__WHAT TO DO__
For the word "A級無帰還ディスクリートヘッドホンアンプ", return each line of the data in which it occurs.

__DATASET__
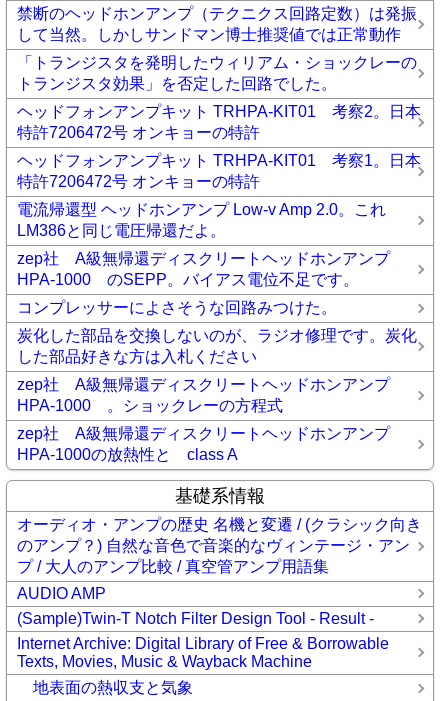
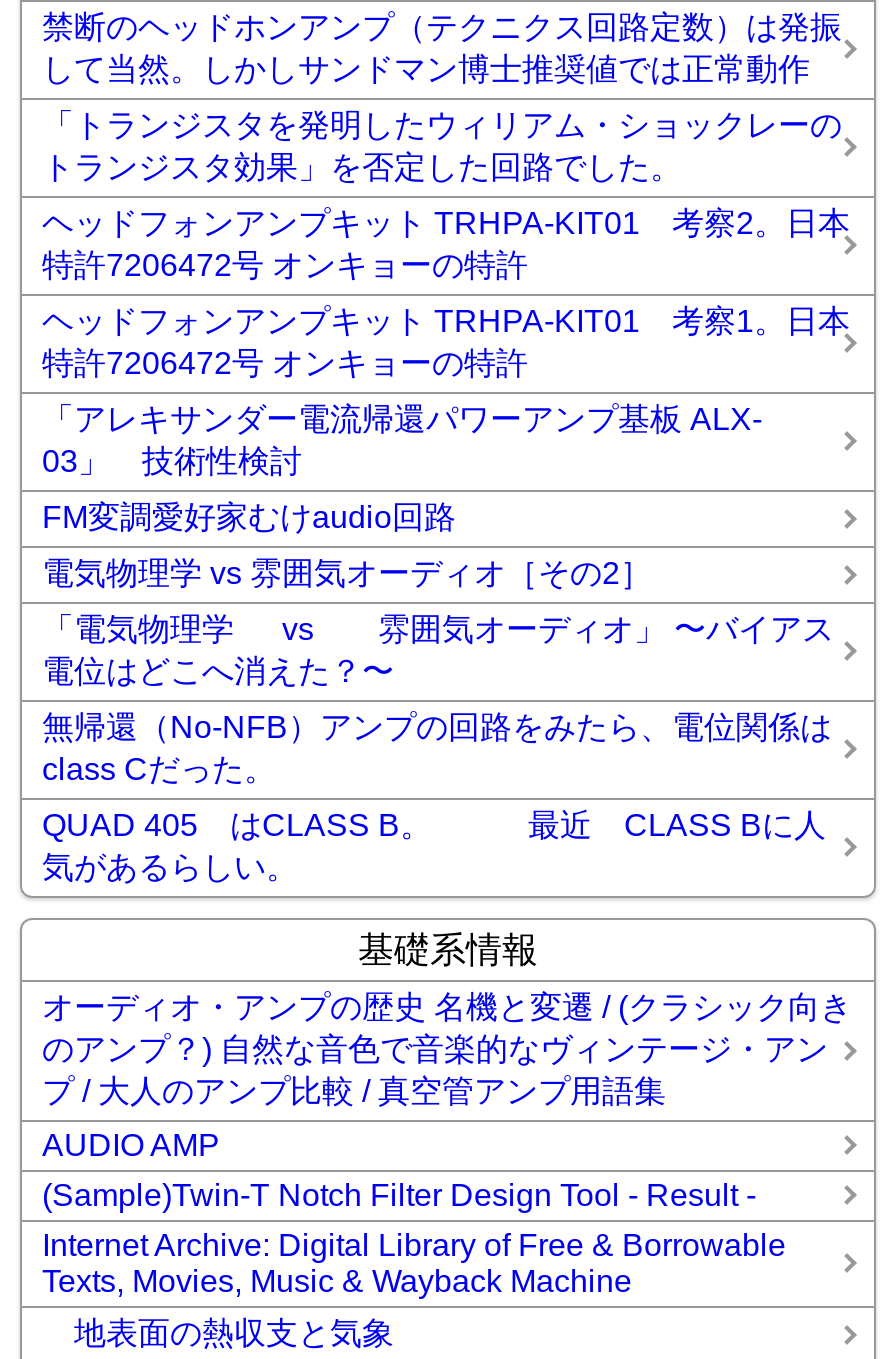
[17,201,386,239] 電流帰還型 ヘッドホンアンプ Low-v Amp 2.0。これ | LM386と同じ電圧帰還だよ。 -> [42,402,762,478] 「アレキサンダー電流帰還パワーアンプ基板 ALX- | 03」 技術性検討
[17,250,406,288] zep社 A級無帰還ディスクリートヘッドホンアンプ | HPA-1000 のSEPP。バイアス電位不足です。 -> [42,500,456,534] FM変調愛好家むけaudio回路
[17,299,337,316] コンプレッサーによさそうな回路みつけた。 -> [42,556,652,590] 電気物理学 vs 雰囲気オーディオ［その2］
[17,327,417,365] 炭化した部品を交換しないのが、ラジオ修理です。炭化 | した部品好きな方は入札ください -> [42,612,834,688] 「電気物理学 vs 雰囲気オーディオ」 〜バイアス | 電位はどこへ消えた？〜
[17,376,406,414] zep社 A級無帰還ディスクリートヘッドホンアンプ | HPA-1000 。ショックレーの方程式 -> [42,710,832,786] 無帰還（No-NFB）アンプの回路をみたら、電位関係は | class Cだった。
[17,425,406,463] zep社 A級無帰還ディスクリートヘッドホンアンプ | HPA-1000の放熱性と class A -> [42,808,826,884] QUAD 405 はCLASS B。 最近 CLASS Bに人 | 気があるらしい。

...

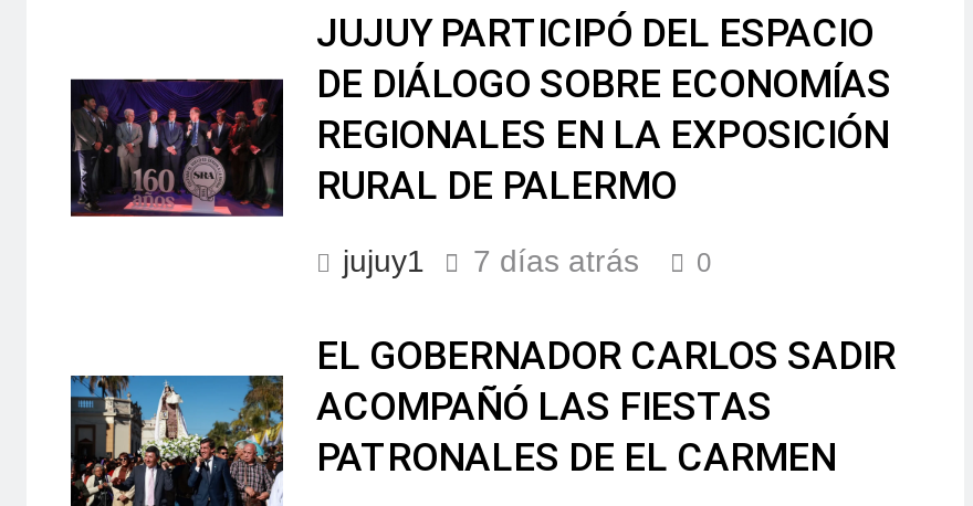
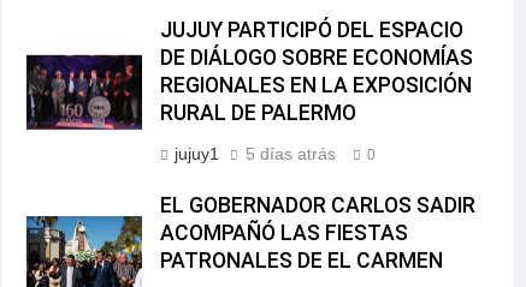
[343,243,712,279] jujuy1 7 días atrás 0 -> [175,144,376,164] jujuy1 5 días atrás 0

__PROBLEM SOLUTION__
[17,250,406,288] zep社 A級無帰還ディスクリートヘッドホンアンプ | HPA-1000 のSEPP。バイアス電位不足です。 -> [42,500,456,534] FM変調愛好家むけaudio回路
[17,376,406,414] zep社 A級無帰還ディスクリートヘッドホンアンプ | HPA-1000 。ショックレーの方程式 -> [42,710,832,786] 無帰還（No-NFB）アンプの回路をみたら、電位関係は | class Cだった。
[17,425,406,463] zep社 A級無帰還ディスクリートヘッドホンアンプ | HPA-1000の放熱性と class A -> [42,808,826,884] QUAD 405 はCLASS B。 最近 CLASS Bに人 | 気があるらしい。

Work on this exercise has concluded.